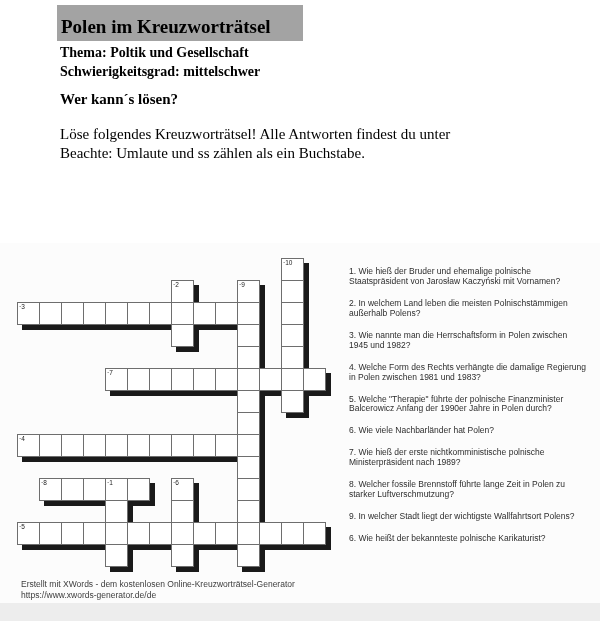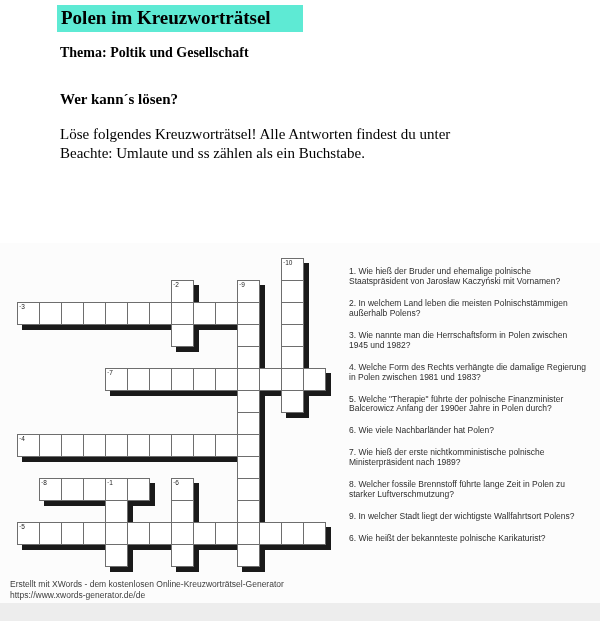--- a/index.html
+++ b/index.html
@@ -8,7 +8,7 @@
 
   
   .doc-title{position:absolute;left:57px;top:5px;font-size:19px;font-weight:bold;}
-  .doc-title .hl{background:#5eead4;display:inline-block;padding:2px 32px 3px 4px;}
+  .doc-title .hl{background:#a3a3a3;display:inline-block;padding:11px 32px 3px 4px;}
   .doc-meta{position:absolute;left:60px;top:43px;font-size:14px;font-weight:bold;line-height:19px;}
   .doc-question{position:absolute;left:60px;top:91px;font-size:15px;font-weight:bold;}
   .doc-intro{position:absolute;left:60px;top:125px;font-size:15px;line-height:18.5px;}

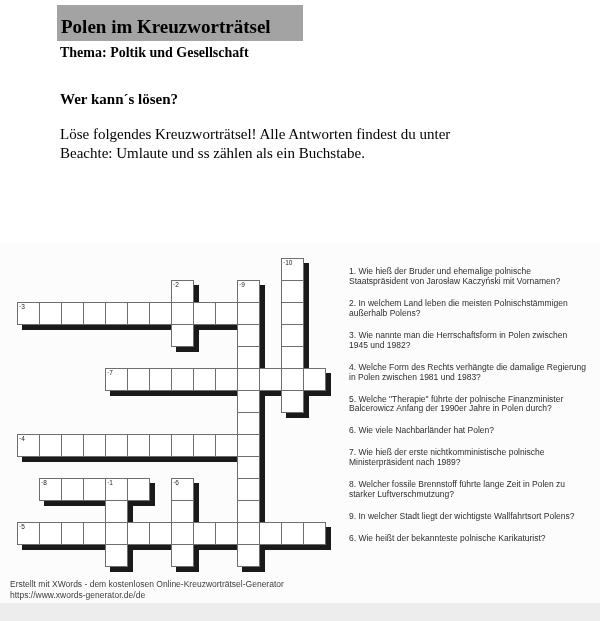--- a/index.html
+++ b/index.html
@@ -45,6 +45,7 @@
 
   <div class="doc-meta">
     <div>Thema: Poltik und Gesellschaft</div>
+    <div>Schwierigkeitsgrad: mittelschwer</div>
   </div>
 
   <div class="doc-question">Wer kann´s lösen?</div>

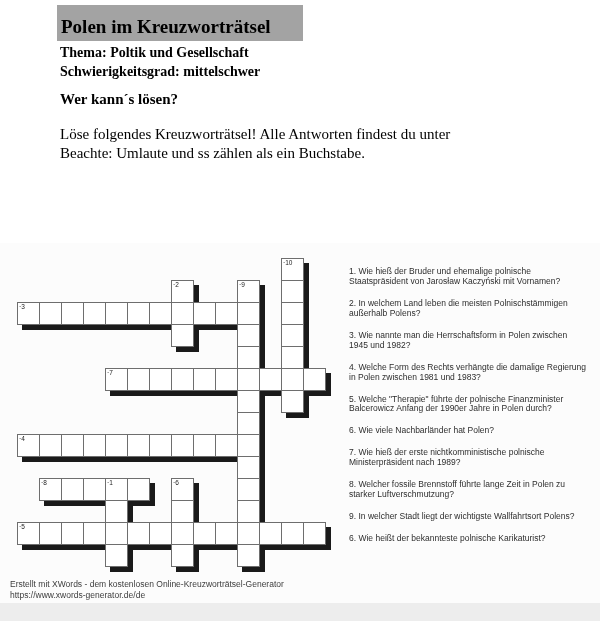--- a/index.html
+++ b/index.html
@@ -30,7 +30,7 @@
             line-height:1.17;color:#2d2d2d;}
   .clue{margin:12px;}
 
-  .cw-footer{position:absolute;left:10px;top:579px;
+  .cw-footer{position:absolute;left:21px;top:579px;
              font-family:"Liberation Sans",sans-serif;font-size:8.5px;
              line-height:1.3;color:#3c3c3c;}
 </style>

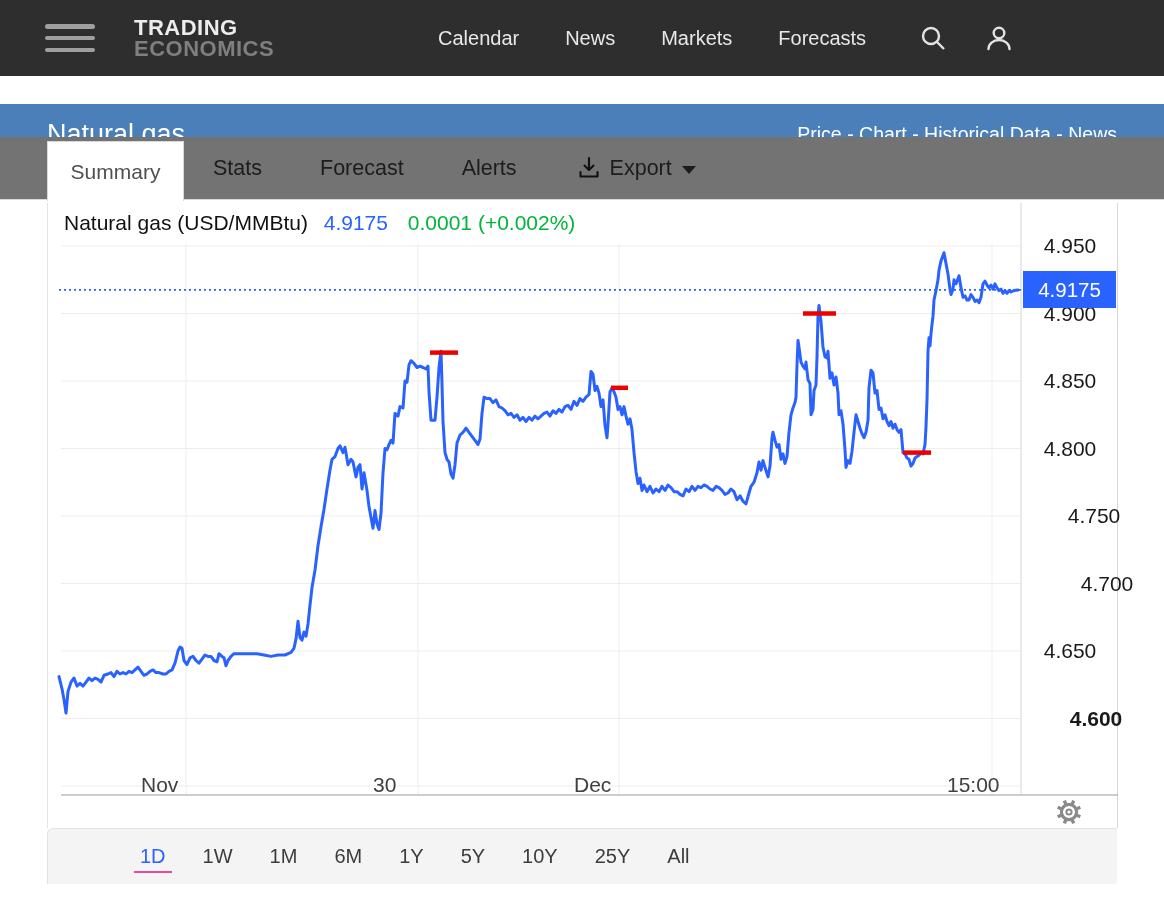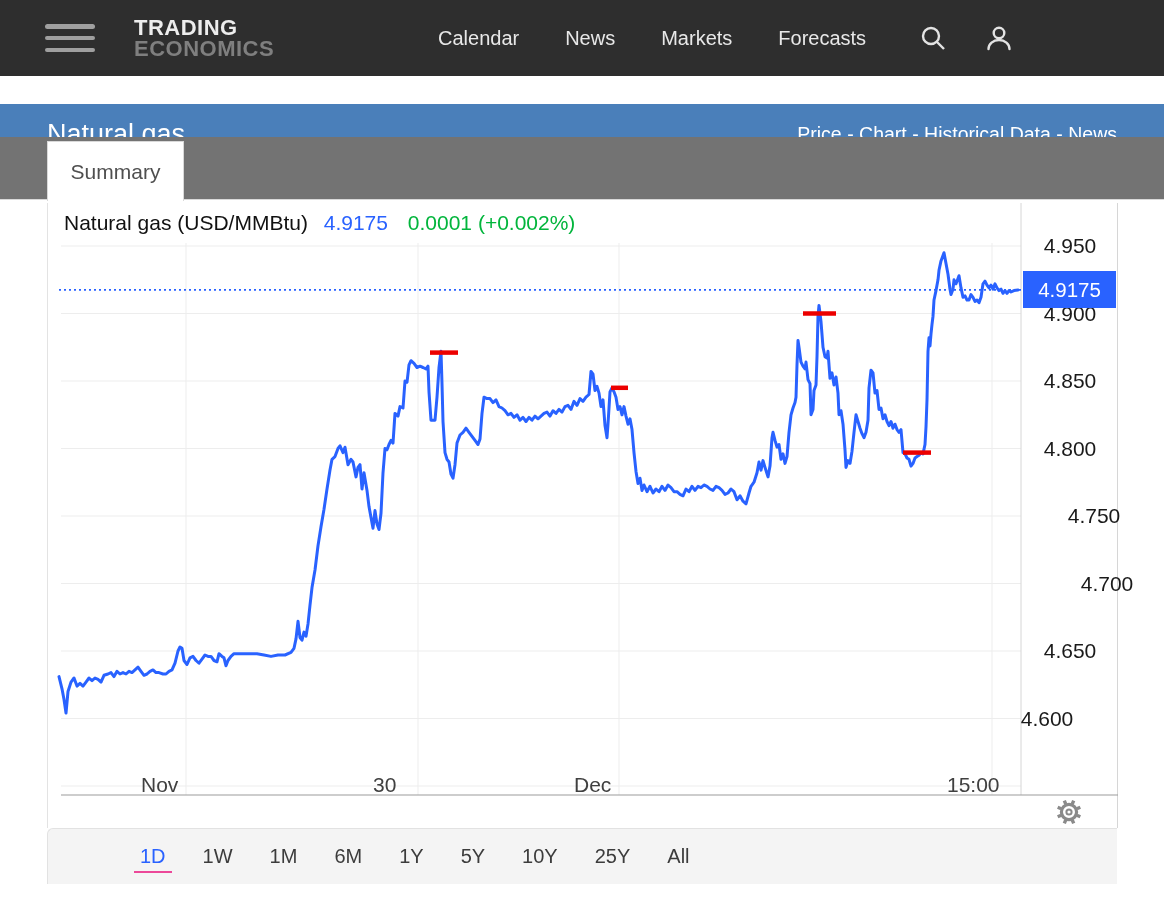--- a/index.html
+++ b/index.html
@@ -87,6 +87,20 @@
 
 <div class="tabstrip">
   <div class="tab-summary" id="tabSummary">Summary</div>
+  <div class="tabrow" id="tabrow">
+      <div class="tab">Stats</div>
+      <div class="tab">Forecast</div>
+      <div class="tab">Alerts</div>
+      <div class="exportgrp">
+        <svg width="26" height="26" viewBox="0 0 26 26" fill="none" stroke="#111" stroke-width="2.1" stroke-linecap="round" stroke-linejoin="round">
+          <path d="M13 3v11"></path>
+          <path d="M8.5 10.5L13 15l4.5-4.5"></path>
+          <path d="M4.5 17v4.5h17V17"></path>
+        </svg>
+        <span class="lbl">Export</span>
+        <span class="caret"></span>
+      </div>
+    </div>
 </div>
 
 <div class="panel" id="panel">

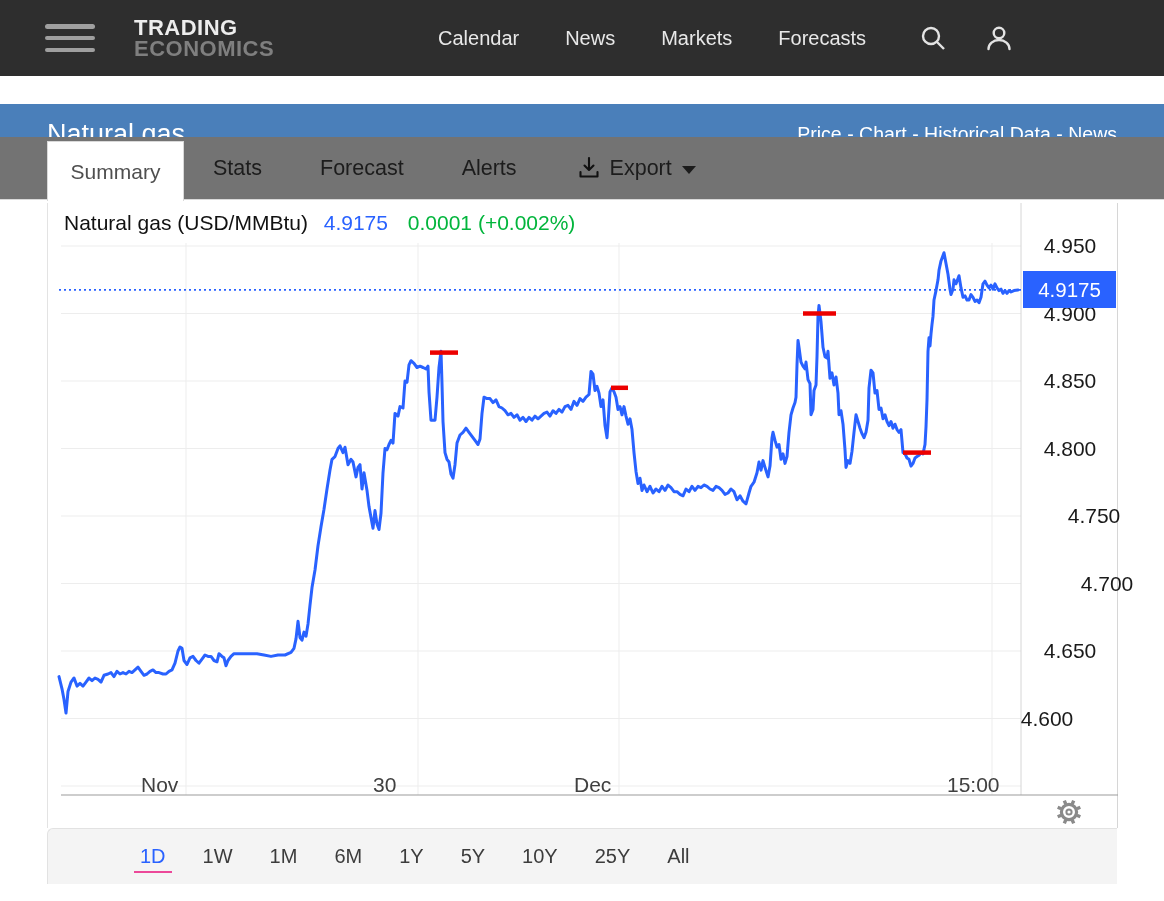--- a/index.html
+++ b/index.html
@@ -142,7 +142,7 @@
       <div class="ylabel" style="left: 975px; top: 301px; margin-left: 24px;">4.750</div>
       <div class="ylabel" style="left: 1012px; top: 368.5px;">4.700</div>
       <div class="ylabel" style="left: 975px; top: 436px;">4.650</div>
-      <div class="ylabel" style="left: 952px; top: 503.5px;">4.600</div>
+      <div class="ylabel" style="left: 1001px; top: 503.5px; font-weight: bold;">4.600</div>
     </div>
   <div id="xlabels">
       <div class="xlabel" style="left: 93px;">Nov</div>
------------------------------
■ EXERCISE REQUIREMENTS:
Without the pictures, repeat every record above exactly as written.

■ RESPONSE BELOW:
--- a/index.html
+++ b/index.html
@@ -8,7 +8,7 @@
 
   
   .doc-title{position:absolute;left:57px;top:5px;font-size:19px;font-weight:bold;}
-  .doc-title .hl{background:#5eead4;display:inline-block;padding:2px 32px 3px 4px;}
+  .doc-title .hl{background:#a3a3a3;display:inline-block;padding:11px 32px 3px 4px;}
   .doc-meta{position:absolute;left:60px;top:43px;font-size:14px;font-weight:bold;line-height:19px;}
   .doc-question{position:absolute;left:60px;top:91px;font-size:15px;font-weight:bold;}
   .doc-intro{position:absolute;left:60px;top:125px;font-size:15px;line-height:18.5px;}

--- a/index.html
+++ b/index.html
@@ -45,6 +45,7 @@
 
   <div class="doc-meta">
     <div>Thema: Poltik und Gesellschaft</div>
+    <div>Schwierigkeitsgrad: mittelschwer</div>
   </div>
 
   <div class="doc-question">Wer kann´s lösen?</div>

--- a/index.html
+++ b/index.html
@@ -30,7 +30,7 @@
             line-height:1.17;color:#2d2d2d;}
   .clue{margin:12px;}
 
-  .cw-footer{position:absolute;left:10px;top:579px;
+  .cw-footer{position:absolute;left:21px;top:579px;
              font-family:"Liberation Sans",sans-serif;font-size:8.5px;
              line-height:1.3;color:#3c3c3c;}
 </style>

--- a/index.html
+++ b/index.html
@@ -87,6 +87,20 @@
 
 <div class="tabstrip">
   <div class="tab-summary" id="tabSummary">Summary</div>
+  <div class="tabrow" id="tabrow">
+      <div class="tab">Stats</div>
+      <div class="tab">Forecast</div>
+      <div class="tab">Alerts</div>
+      <div class="exportgrp">
+        <svg width="26" height="26" viewBox="0 0 26 26" fill="none" stroke="#111" stroke-width="2.1" stroke-linecap="round" stroke-linejoin="round">
+          <path d="M13 3v11"></path>
+          <path d="M8.5 10.5L13 15l4.5-4.5"></path>
+          <path d="M4.5 17v4.5h17V17"></path>
+        </svg>
+        <span class="lbl">Export</span>
+        <span class="caret"></span>
+      </div>
+    </div>
 </div>
 
 <div class="panel" id="panel">

--- a/index.html
+++ b/index.html
@@ -142,7 +142,7 @@
       <div class="ylabel" style="left: 975px; top: 301px; margin-left: 24px;">4.750</div>
       <div class="ylabel" style="left: 1012px; top: 368.5px;">4.700</div>
       <div class="ylabel" style="left: 975px; top: 436px;">4.650</div>
-      <div class="ylabel" style="left: 952px; top: 503.5px;">4.600</div>
+      <div class="ylabel" style="left: 1001px; top: 503.5px; font-weight: bold;">4.600</div>
     </div>
   <div id="xlabels">
       <div class="xlabel" style="left: 93px;">Nov</div>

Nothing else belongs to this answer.